▸ **RECORDS FOR THIS TASK**
*** Begin section ***

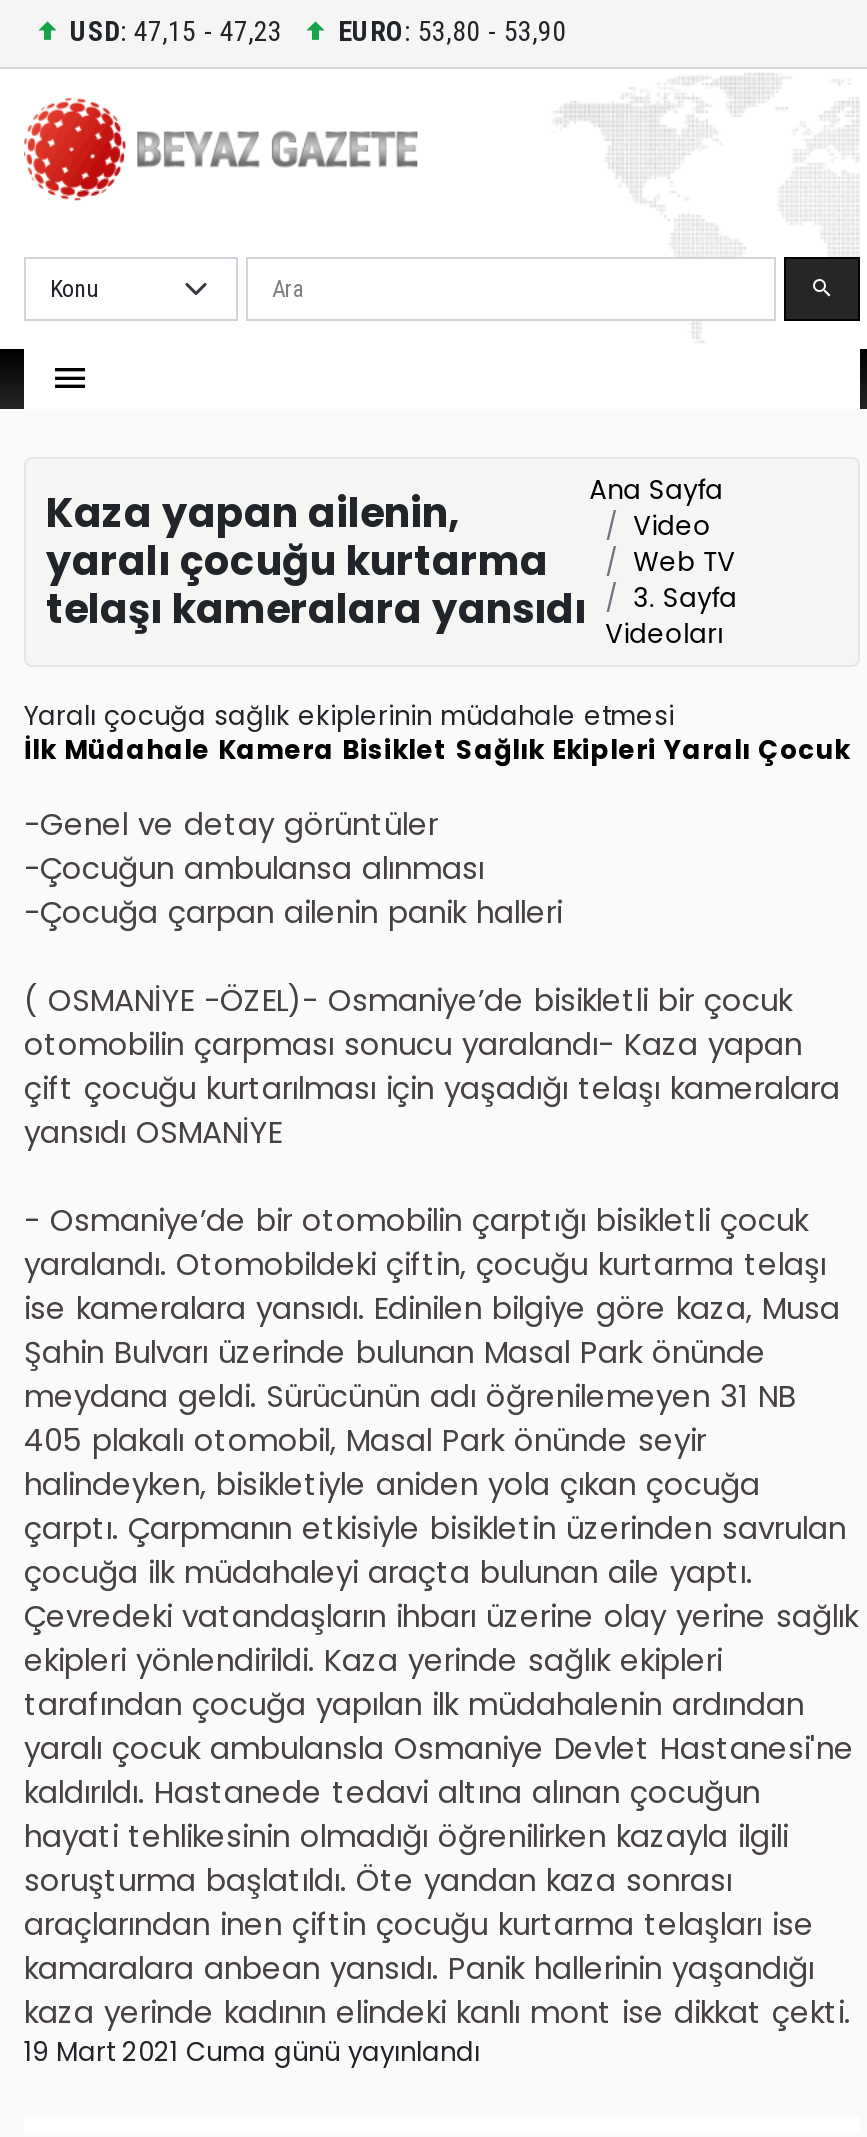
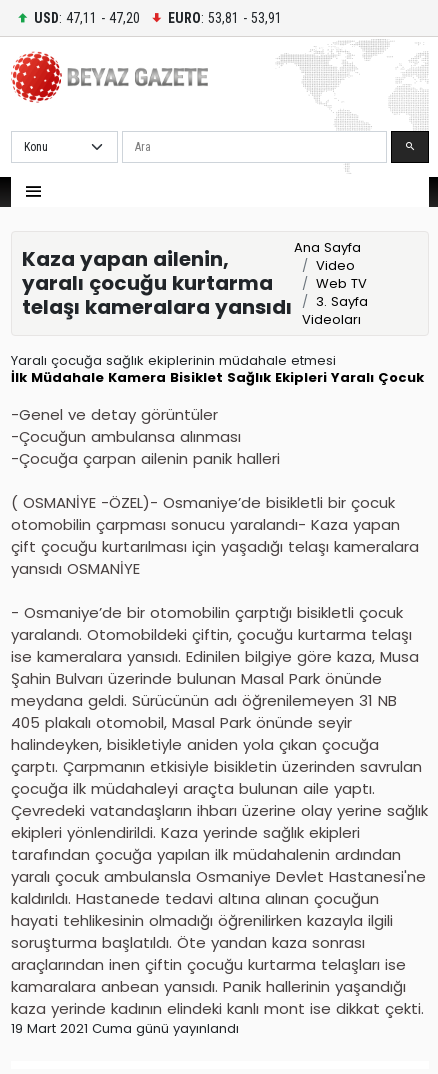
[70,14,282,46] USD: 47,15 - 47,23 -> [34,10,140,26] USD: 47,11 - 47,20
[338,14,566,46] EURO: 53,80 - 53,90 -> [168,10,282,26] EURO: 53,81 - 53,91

*** End section ***
*** Begin section ***

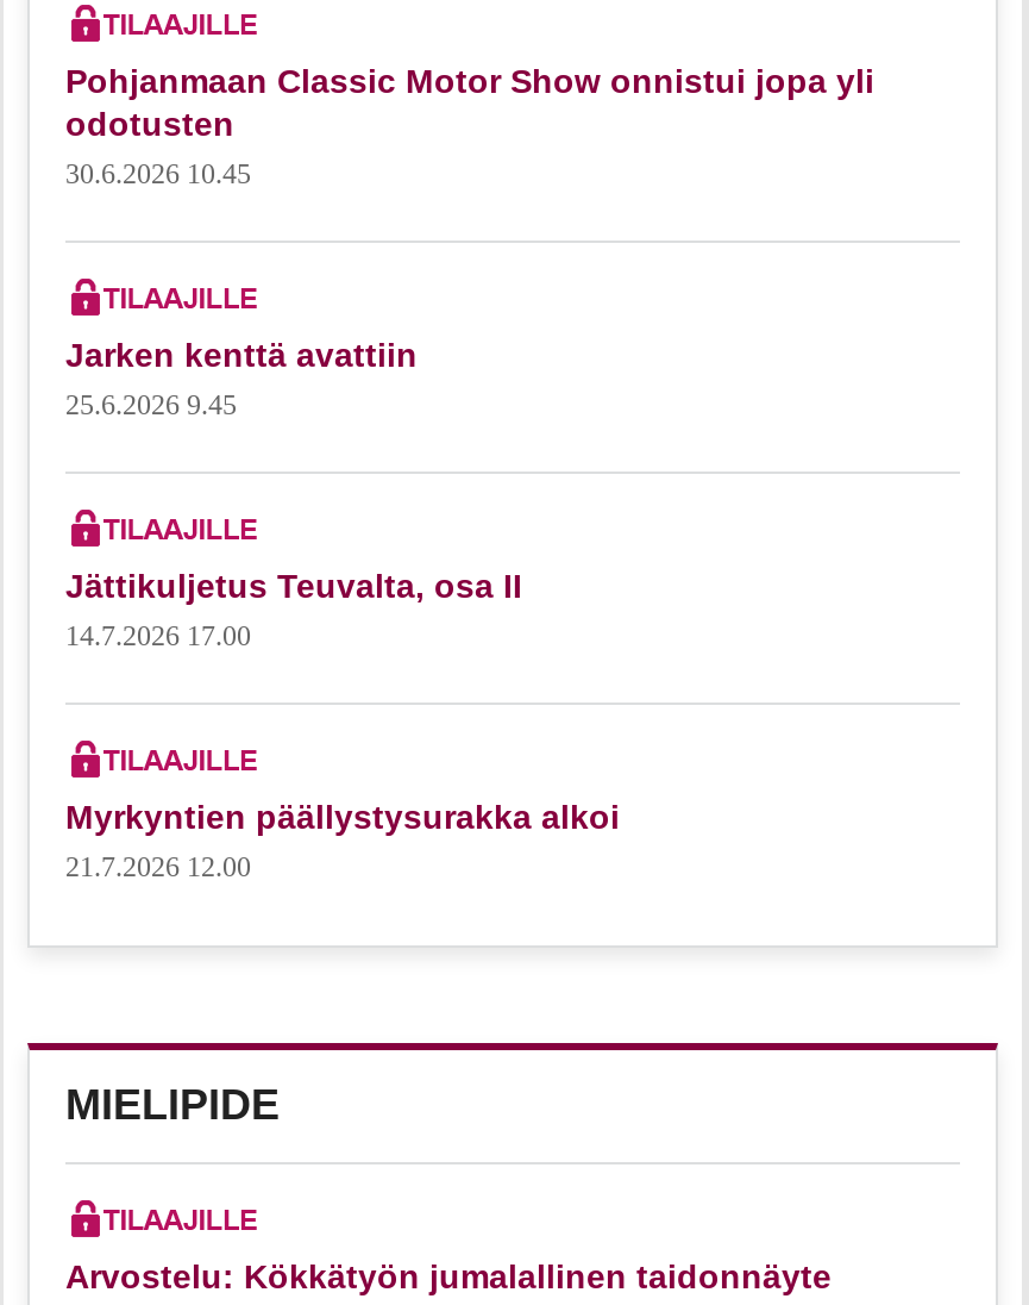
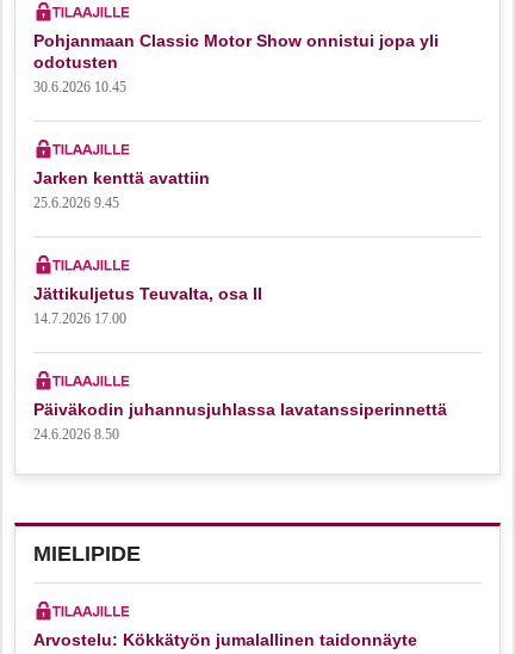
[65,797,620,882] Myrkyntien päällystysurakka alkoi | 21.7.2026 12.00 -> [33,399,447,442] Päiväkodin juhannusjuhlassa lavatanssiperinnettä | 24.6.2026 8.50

*** End section ***
*** Begin section ***

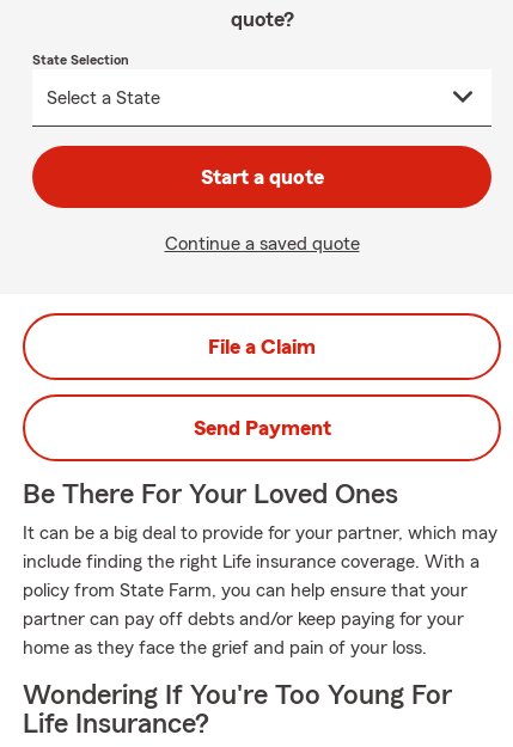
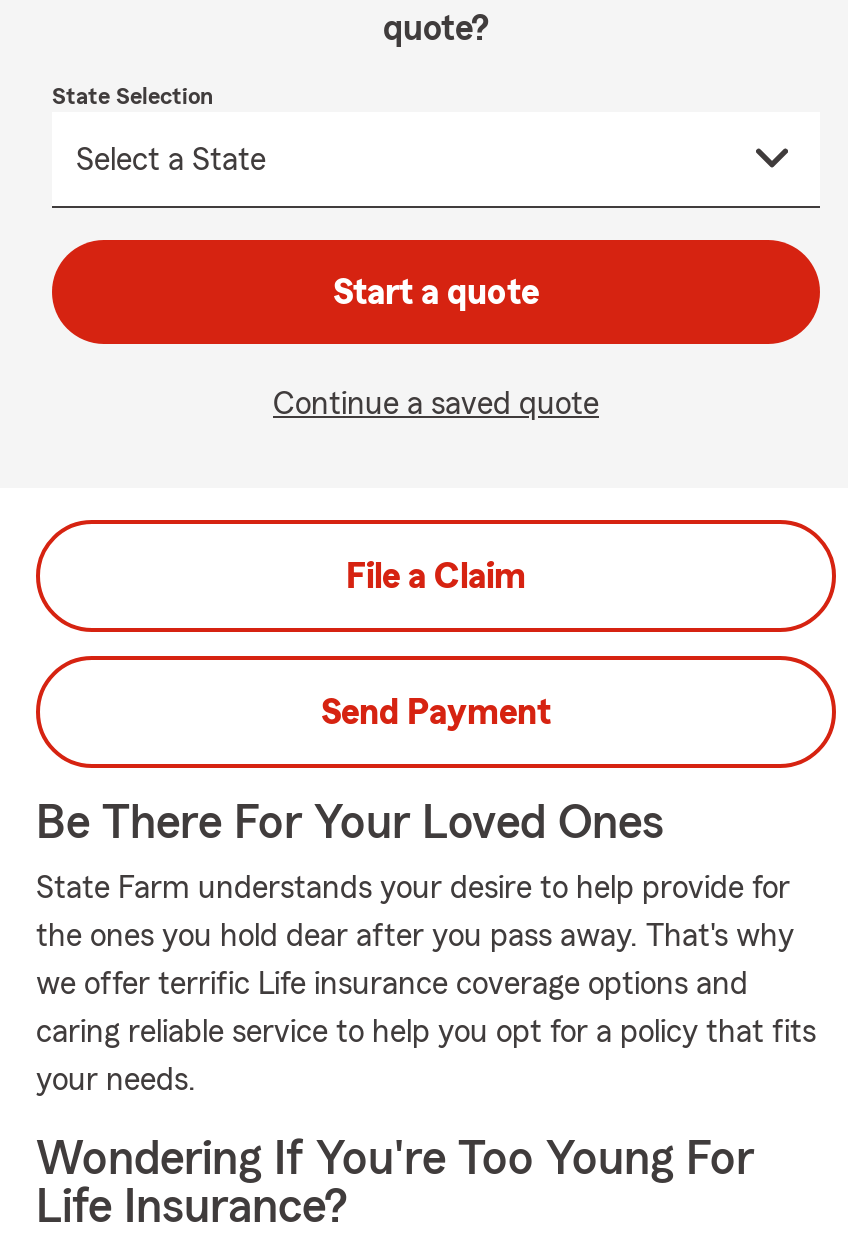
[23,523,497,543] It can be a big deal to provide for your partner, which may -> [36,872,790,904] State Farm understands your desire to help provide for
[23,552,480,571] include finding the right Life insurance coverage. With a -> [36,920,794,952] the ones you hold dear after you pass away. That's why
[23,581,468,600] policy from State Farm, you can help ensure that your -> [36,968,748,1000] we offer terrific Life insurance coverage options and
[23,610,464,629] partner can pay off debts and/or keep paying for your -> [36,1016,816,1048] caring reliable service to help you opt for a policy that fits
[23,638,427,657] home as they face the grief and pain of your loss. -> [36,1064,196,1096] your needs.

*** End section ***

▸ **WHAT IS EXPECTED**
Pull out every line in the data above that has the word "coverage".

▸ **SOLUTION TO THE PROBLEM**
[23,552,480,571] include finding the right Life insurance coverage. With a -> [36,920,794,952] the ones you hold dear after you pass away. That's why
[23,581,468,600] policy from State Farm, you can help ensure that your -> [36,968,748,1000] we offer terrific Life insurance coverage options and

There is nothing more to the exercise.